Problem Pemahaman Hadis
Imam Syafi’i telah menanamkan
pondasi epitimologis yang sangat kuat menghunjam di hati ummat Islam (fuqoha’)
ketika beliau mengeluarkan kaidah fiqhiyah “ idza shahhal al-hadits fahuwa
madzhabiy”, bahwa “ketika sebuah teks (hadits) telah teruji dan
terbukti keshahihannya itulah madzhabku”. Kaidah Syafi’i tersebut secara
paradigmatic telah menggerakkan dunia intelektual Islam utamanya dibidang hukum.
Sehingga ummat Islam (fuqoha’nya) berkutat dalam “tradisi tekstual”. Kebenaran hukum
agama hanya bisa ditentukan sejauh mana kesesuaiannya dengan bunyi literal (teks)
hadits, karena itu hadist shahih senantiasa dipegang teguh secara tekstual,
tanpa memperhatikan latar belakang sejarah (sosio historis) yang meliputinya
yang dalam bahasa ilmu musthalah
hadits diistilahkan tanpa memperhatikan dan mempertimbangkan “asbaabul wurud”nya.
Paradigma Syafi’i tersebut telah
sekian lama mendominasi dan menjadi world-view
jalan pikiran ummat Islam dalam wacana hukum Islam, yang kemudian dalam tataran
methodology hukum Islam, lahirlah kaidah ushuliyah “al-’ibrotu bi umumil lafdzi la bikhususi sababi”, yang dijadikan
pegangan adalah bunyi tekstualnya buka latar belakang yang melingkupinya.
Selain argumen pemikiran
tersebut diatas ummat Islam juga berargumen dengan Al-Quran surat Al-Qolam “wa maa
yanthiqu ‘anil hawa in huwa illa wahyu yuhaa”; Muhammad tidak mengatakan
atas dasar hawa-nafsunya, tetapi semua yang dikatakan adalah semata-mata wahyu
Allah”.
Tidak bisa dibantah, bahwa hadits-hadits
tentang ru’yat adalah shahih, Imam Bukhari dalam Shahihnya setidak-tidaknya memuat
3 buah hadist dari Sahabat Abdullah bin Umar 2 hadits dan dari Abu Hurairah 1
buah hadits, Imam Muslim dalam Shahehnya juga meriwayatkan haits yang sama, sedangkan
dalam Musnad Ahmad terdapat sebuah hadits riwayat Ibnu Abbas R.A. dan
hadits-hadits tersebut sangat masyhur dikalangan ummat Islam, boleh dikatakan
semua ummat Islam yang terpelajar mengatahui hadits “shuumu liru’yatihi wa afthiruu
liru’yatih.. (al-hadits)”, karena hadits ini senantiasa diceramahkan
dimasjid-masjid saat menyambut bulan ramadlan tiba.
Perintah berpuasa ramadlan
sebagai mana Allah firmankan dalam Q.S. Al-Baqarah 183 dan 185 tersebut, maksudnya adalah perintah berpuasa
selama bulan ramadlan dari tanggal 1 sampai berakhir, yaitu tanggal 29 atau
boleh jadi sampai tanggal 30, yang menjadi persoalan adalah, kapankan tanggal 1
Ramadlan dan atau 1 Syawwal itu ?
Menentukan pergantian bulan
qomariyah adalah domain “ilmu pengetahuan” bukan domain “kerasulan”. Penetuan tanggal 1
Ramadlan maupun 1 Syawal statusnya tidak ada bedanya dengan menentukan tanggal
1 Muharram, 1 Safar, 1 Rabiulawal dan bulan-bulan qomariyah lainnya.

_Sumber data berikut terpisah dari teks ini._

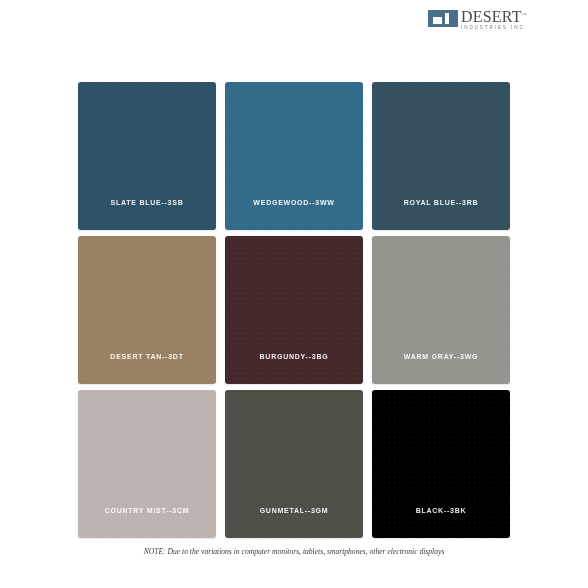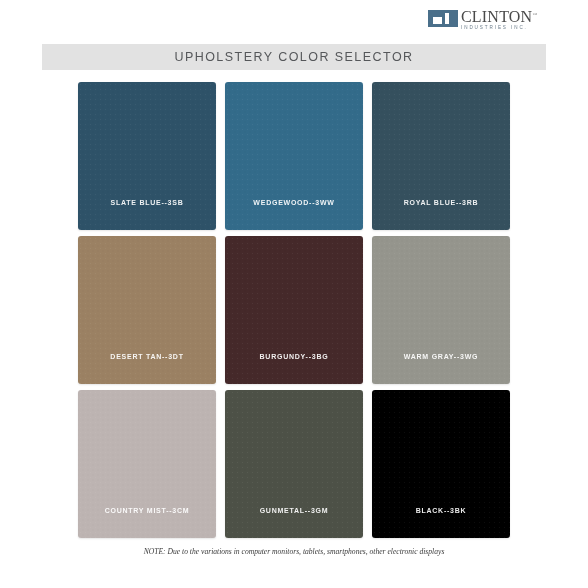--- a/index.html
+++ b/index.html
@@ -175,29 +175,26 @@
 <body>
 
 <div id="page">
 
   <div class="header">
     <div class="logo">
       <div class="logo-mark" style="background-color: rgb(74, 111, 138);">
         <div class="logo-bar"></div>
       </div>
       <div class="logo-text">
-        <div class="logo-name" style="color: rgb(74, 74, 74);"><span>CLINTON</span><span class="logo-tm">™</span></div>
+        <div class="logo-name" style="color: rgb(74, 74, 74);"><span>DESERT</span><span class="logo-tm">™</span></div>
         <div class="logo-sub" style="color: rgb(109, 126, 140);">INDUSTRIES INC.</div>
       </div>
     </div>
   </div>
 
-  <div class="title-band" style="background-color: rgb(226, 226, 226);">
-    <span class="title-text" style="color: rgb(85, 87, 90);">UPHOLSTERY COLOR SELECTOR</span>
-  </div>
 
   <div class="grid">
 
     <div class="swatch" style="background-color: rgb(46, 82, 104);">
       <div class="texture"></div>
       <span class="swatch-label">SLATE BLUE--3SB</span>
     </div>
 
     <div class="swatch" style="background-color: rgb(51, 107, 138);">
       <div class="texture"></div>

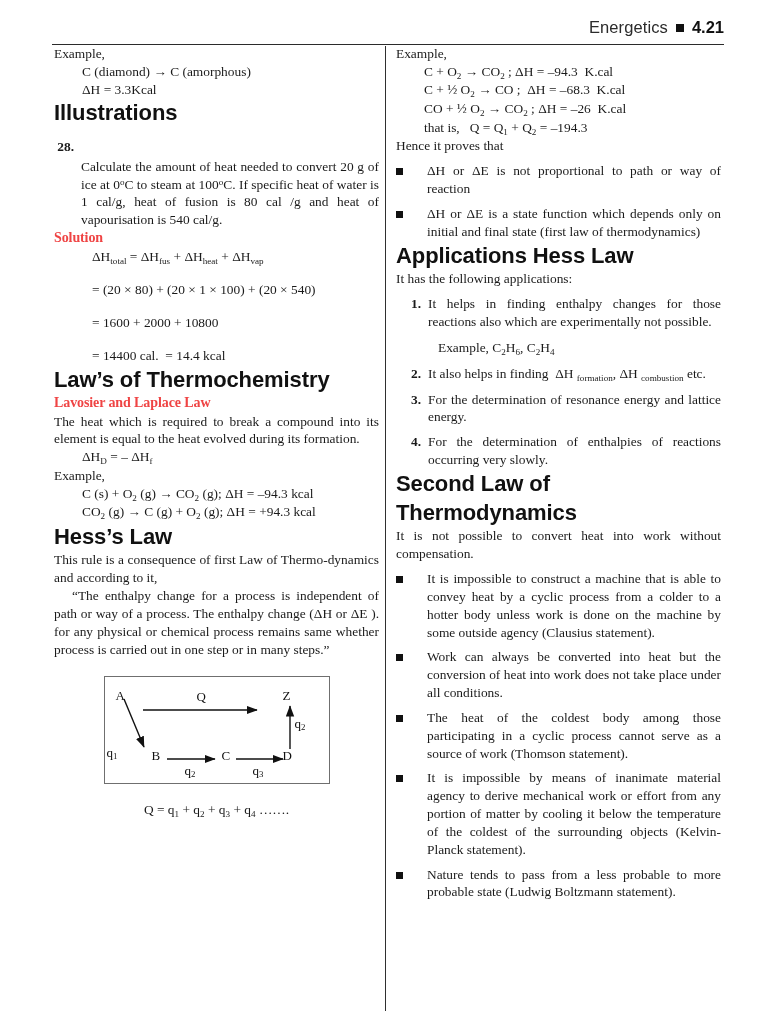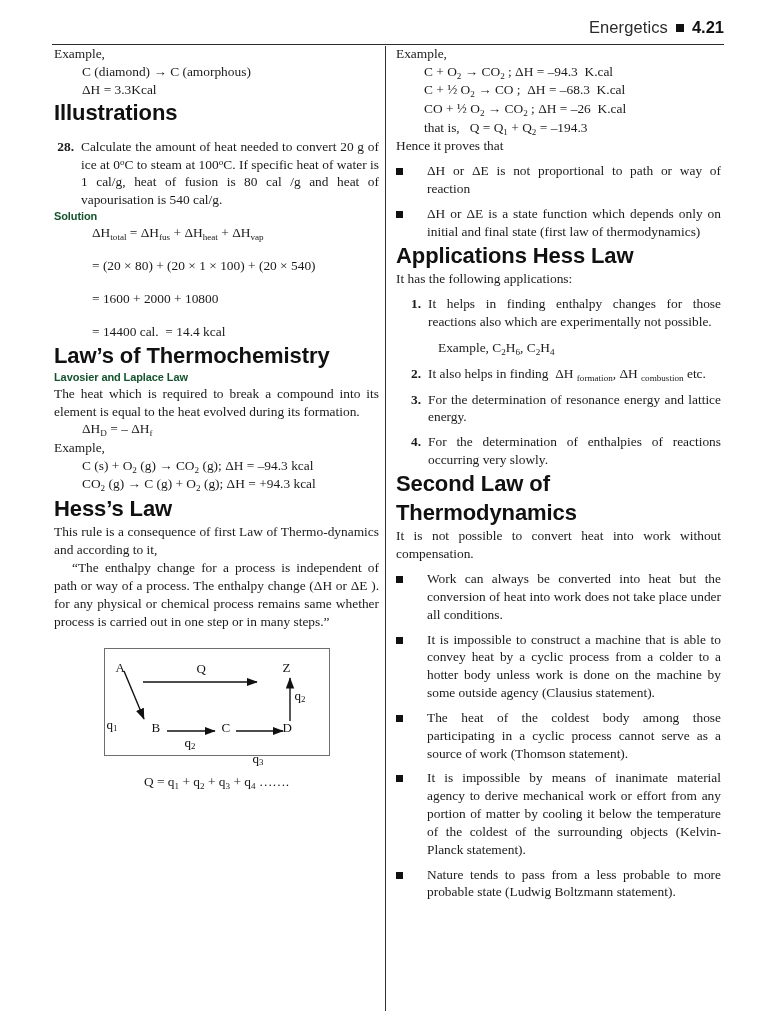--- a/index.html
+++ b/index.html
@@ -102,25 +102,25 @@
 
   h2.head {
     font-family: "Liberation Sans", sans-serif;
     font-size: 22px;
     font-weight: bold;
     margin: 0;
     color: #111;
     letter-spacing: -0.1px;
   }
   h3.subhead {
-    font-family: Liberation Sans, sans-serif;
-    font-size: 11px;
-    font-weight: bold;
-    margin: 0;
-    color: #14532d;
+    font-family: Liberation Serif, serif;
+    font-size: 14px;
+    font-weight: bold;
+    margin: 0;
+    color: #ef4444;
     letter-spacing: -0.1px;
   }
 
   .eq {
     margin: 0;
     padding-left: 28px;
     white-space: nowrap;
   }
   .eq-ind {
     margin: 0;
@@ -140,20 +140,21 @@
   }
   .numitem .num {
     font-weight: bold;
     min-width: 20px;
     text-align: right;
     flex: 0 0 auto;
   }
   .numitem .txt {
     flex: 1 1 auto;
     text-align: justify;
+    margin-top: 20px;
   }
 
   
   .bullist { margin: 0; padding: 0; list-style: none; }
   .bullet {
     display: flex;
     gap: 24px;
     align-items: flex-start;
     margin-top: 7px;
   }
@@ -294,21 +295,21 @@
           <line x1="185" y1="72" x2="185" y2="29" stroke="#111" stroke-width="1.4" marker-end="url(#ah)"></line>
         </svg>
         <span class="dg-label" style="left:11px; top:10px;">A</span>
         <span class="dg-label" style="left:178px; top:10px;">Z</span>
         <span class="dg-label" style="left:47px; top:70px;">B</span>
         <span class="dg-label" style="left:117px; top:70px;">C</span>
         <span class="dg-label" style="left:178px; top:70px;">D</span>
         <span class="dg-label" style="left:92px; top:11px;">Q</span>
         <span class="dg-label" style="left:2px; top:67px;">q<sub>1</sub></span>
         <span class="dg-label" style="left:80px; top:85px;">q<sub>2</sub></span>
-        <span class="dg-label" style="left:148px; top:101px;">q<sub>3</sub></span>
+        <span class="dg-label" style="left:148px; top:85px;">q<sub>3</sub></span>
         <span class="dg-label" style="left:190px; top:38px;">q<sub>2</sub></span>
       </div>
     </div>
 
     <p class="final-eq">Q = q<sub>1</sub> + q<sub>2</sub> + q<sub>3</sub> + q<sub>4</sub> …….</p>
   </div>
 
   <div class="col col-right">
 
     <p class="body">Example,</p>
@@ -355,25 +356,25 @@
       </li>
     </ol>
 
     <h2 class="head sp-18">Second Law of Thermodynamics</h2>
 
     <p class="body sp-8">It is not possible to convert heat into work without compensation.</p>
 
     <ul class="bullist sp-2">
       <li class="bullet">
         <span class="sq"></span>
+        <span class="txt">It is impossible to construct a machine that is able to convey heat by a cyclic process from a colder to a hotter body unless work is done on the machine by some outside agency (Clausius statement).</span>
+      </li>
+      <li class="bullet">
+        <span class="sq"></span>
         <span class="txt">Work can always be converted into heat but the conversion of heat into work does not take place under all conditions.</span>
-      </li>
-      <li class="bullet">
-        <span class="sq"></span>
-        <span class="txt">It is impossible to construct a machine that is able to convey heat by a cyclic process from a colder to a hotter body unless work is done on the machine by some outside agency (Clausius statement).</span>
       </li>
       <li class="bullet">
         <span class="sq"></span>
         <span class="txt">The heat of the coldest body among those participating in a cyclic process cannot serve as a source of work (Thomson statement).</span>
       </li>
       <li class="bullet">
         <span class="sq"></span>
         <span class="txt">It is impossible by means of inanimate material agency to derive mechanical work or effort from any portion of matter by cooling it below the temperature of the coldest of the surrounding objects (Kelvin-Planck statement).</span>
       </li>
       <li class="bullet">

Karena
bukan domain kerasulan, maka manusia tidak memerlukan wahyu untuk menentukan itu,
maka karenanya tidak diperlukan dalil agama baik Al-Qur-an atau Hadits. Keberadaan
hadits ”Shuumu liru’yatihi waafthiruu
liru’yatihi….”, tidak harus dipedomani untuk menetukan tanggal 1 Ramadlan
atau 1 Syawwal dengan alas an, hadits tersebut substansinya hanya merupakan
reaksi kemanusiaan (basyariyah) nabi terhadap laporan sahabat yang
melaporkan kepadanya bahwa ia telah melihat hilal, sehingga kemudian beliau
member petunjuk (irsyaad), yang kalau
diterjemahkan secara bebas : “kalau kalian sudah dapat melihat hilal, berarti
bulan Sya’ban sudah habis dan sekarang kita sudah masuk tanggal 1 Ramadlan,
maka berpuasalah, nanti juga begitu, kalau kalian sudah dapat melihat hilal
berarti bulan Ramadlan telah berakhir dan kita masuk tanggal 1 Syawwal, maka
berbukalah”. Sehingga hadits “shuumuu
liru’yatih..” tersebut, tidak tepat jika “hanya” dipahami secara tekstual
yang kemudian melahirkan pemahaman “puasa ramadlan harus dilakukan kalau
sudah melihat hilal, kalau tidak melihal jangan puasa.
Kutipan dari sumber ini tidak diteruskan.